Cablegate: Nyala and Kalma Camp Update

DE RUEHKH #1387/01 2551415
O 111415Z SEP 08




E.O. 12958: N/A


1. (SBU) Summary: CDA Fernandez traveled to Nyala on September 9-10
to meet with officials from the GOS and UNAMID, IDP leaders and
humanitarian actors in the wake of the killing of dozens of IDPs in
Kalma camp by GOS forces. The unrepentant Wali of South Darfur
heaped scorn on the residents of Kalma camp while exhibiting no
remorse for the massacre of women and children. UNAMID officials
pointed to Kalma killings as evidence that its force is needed more
than ever, and urged for donors and supporters to increase troop and
logistical commitments. Meanwhile, sheikhs in Kalma camp denied that
the presence of weapons there, and welcomed UNAMID's impending 24-7
police presence in the camp with open arms. On the humanitarian
side, officials from the South Darfur HAC denied they were anything
but a facilitator, instead charging local NGOs with being
uncooperative and even subversive. Humanitarian actors painted a
drastically different picture, stating that harassment and obstacles
have continued to increase in recent months. Combined with the
flooding in Kalma camp and pervasive violence throughout the region,
August has been among the most difficult months in recent memory,
they said. Baggara Rizeigat (the sole Arab tribe to abstain from
fighting in Darfur's violence) leaders asked for greater American
engagement with the troubled region's Arab population. End Summary.

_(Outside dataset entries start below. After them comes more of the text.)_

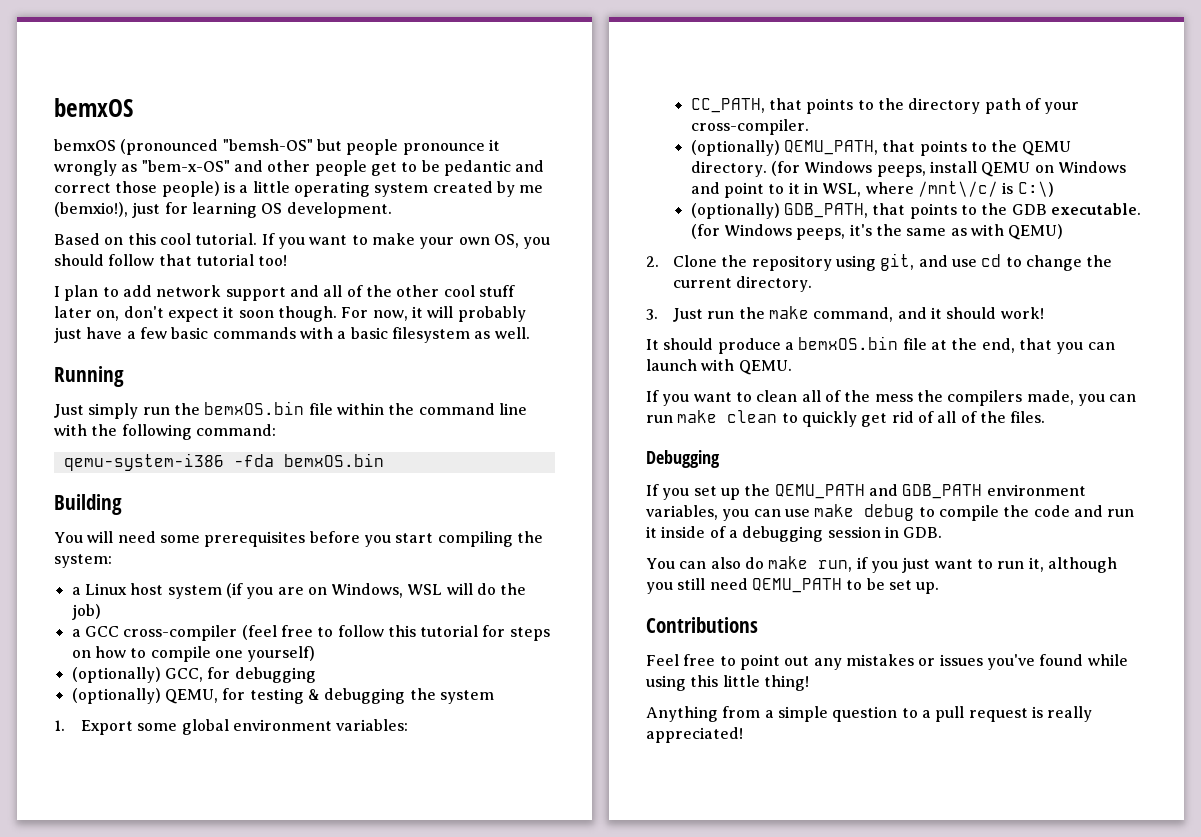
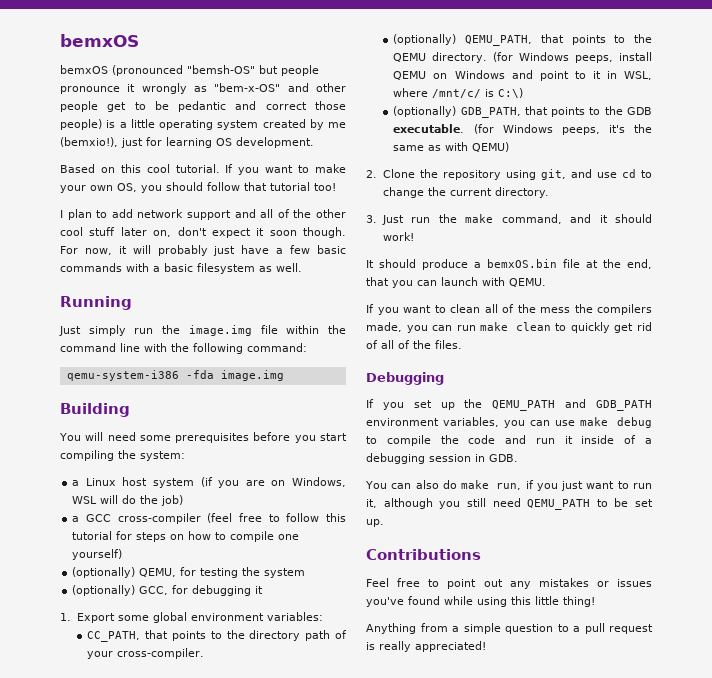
- Just simply run the bemxOS.bin file within the command line with the following command:
+ Just simply run the image.img file within the command line with the following command:
- qemu-system-i386 -fda bemxOS.bin
+ qemu-system-i386 -fda image.img
- (optionally) GCC, for debugging
- (optionally) QEMU, for testing & debugging the system
+ (optionally) QEMU, for testing the system
+ (optionally) GCC, for debugging it
- (for Windows peeps, install QEMU on Windows and point to it in WSL, where /mnt\/c/ is C:\)
+ (for Windows peeps, install QEMU on Windows and point to it in WSL, where /mnt/c/ is C:\)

2. (SBU) CDA Fernandez began the meeting with South Darfur Wali
(Governor) Ali Mahmud by noting our long standing interest in events
in Kalma IDP camp, the second largest in the state. CDA had already
requested a visit to Nyala and Kalma, even before the August 25
killings, in order to investigate reports that the GOS was blocking
delivery of fuel to the camp required to run water pumps. Since that
request the killings have occurred and we are very angry at what we
considered a crime and a massacre by government forces against
civilians. The United States wanted to see accountability and
clarification of this very regrettable event.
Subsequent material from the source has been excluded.